Material provided section start

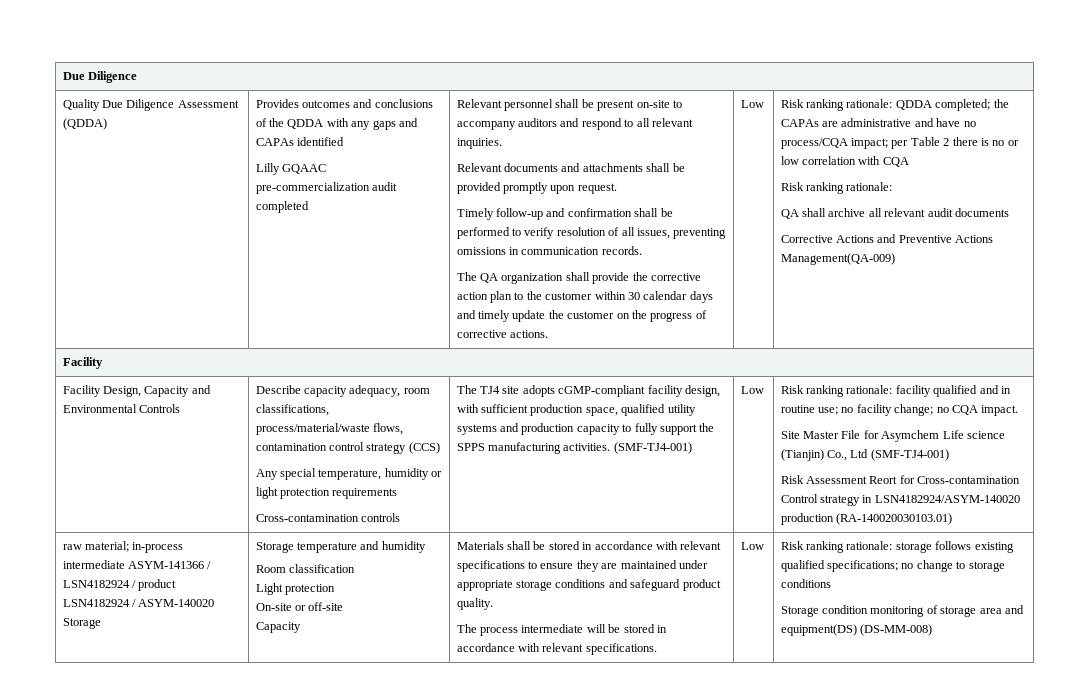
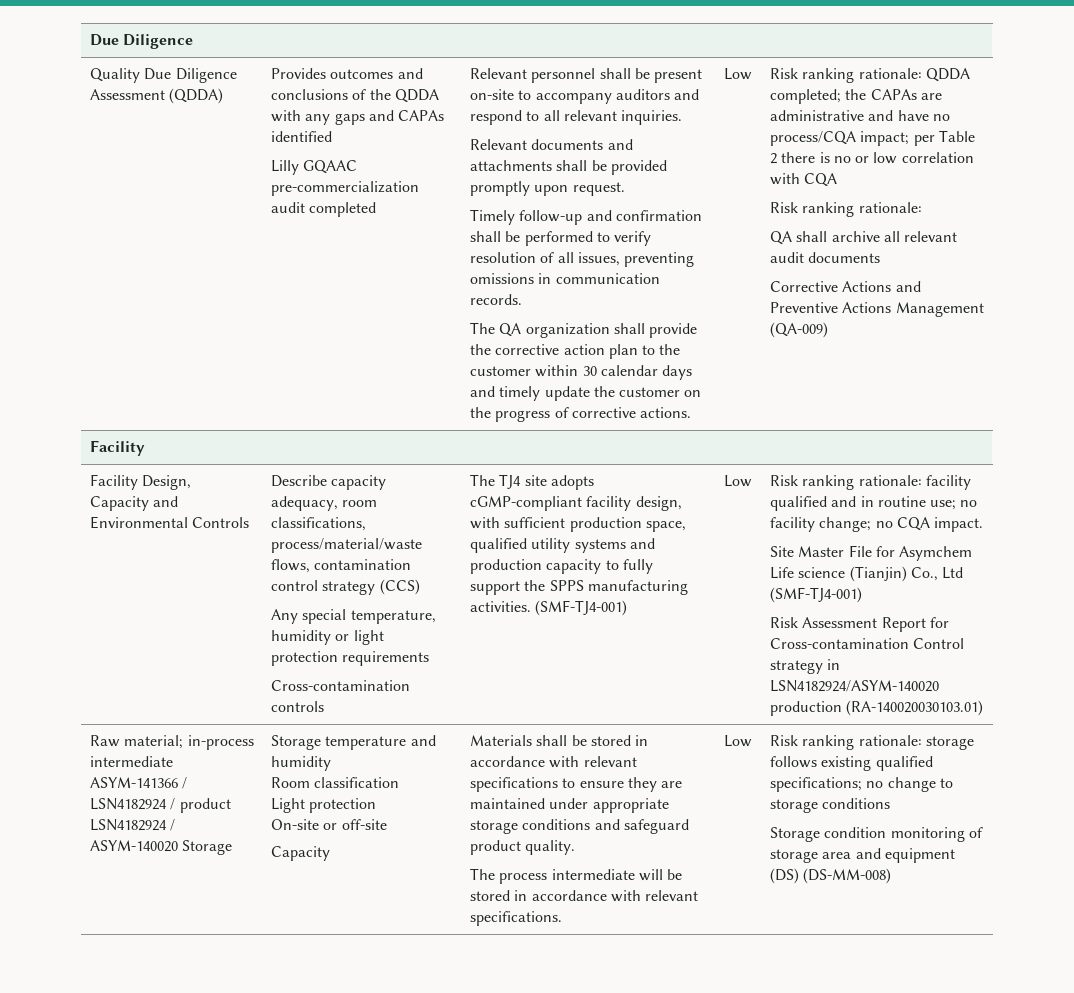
- Corrective Actions and Preventive Actions Management(QA-009)
+ Corrective Actions and Preventive Actions Management (QA-009)
- Risk Assessment Reort for Cross-contamination Control strategy in LSN4182924/ASYM-140020 production (RA-140020030103.01)
+ Risk Assessment Report for Cross-contamination Control strategy in LSN4182924/ASYM-140020 production (RA-140020030103.01)
- raw material; in-process intermediate ASYM-141366 / LSN4182924 / product LSN4182924 / ASYM-140020 Storage
+ Raw material; in-process intermediate ASYM-141366 / LSN4182924 / product LSN4182924 / ASYM-140020 Storage
- Storage condition monitoring of storage area and equipment(DS) (DS-MM-008)
+ Storage condition monitoring of storage area and equipment (DS) (DS-MM-008)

Material provided section end

Exercise — Without the pictures, copy the entries from their first line through the line containing "- raw material;", and only those lines.

Result —
- Corrective Actions and Preventive Actions Management(QA-009)
+ Corrective Actions and Preventive Actions Management (QA-009)
- Risk Assessment Reort for Cross-contamination Control strategy in LSN4182924/ASYM-140020 production (RA-140020030103.01)
+ Risk Assessment Report for Cross-contamination Control strategy in LSN4182924/ASYM-140020 production (RA-140020030103.01)
- raw material; in-process intermediate ASYM-141366 / LSN4182924 / product LSN4182924 / ASYM-140020 Storage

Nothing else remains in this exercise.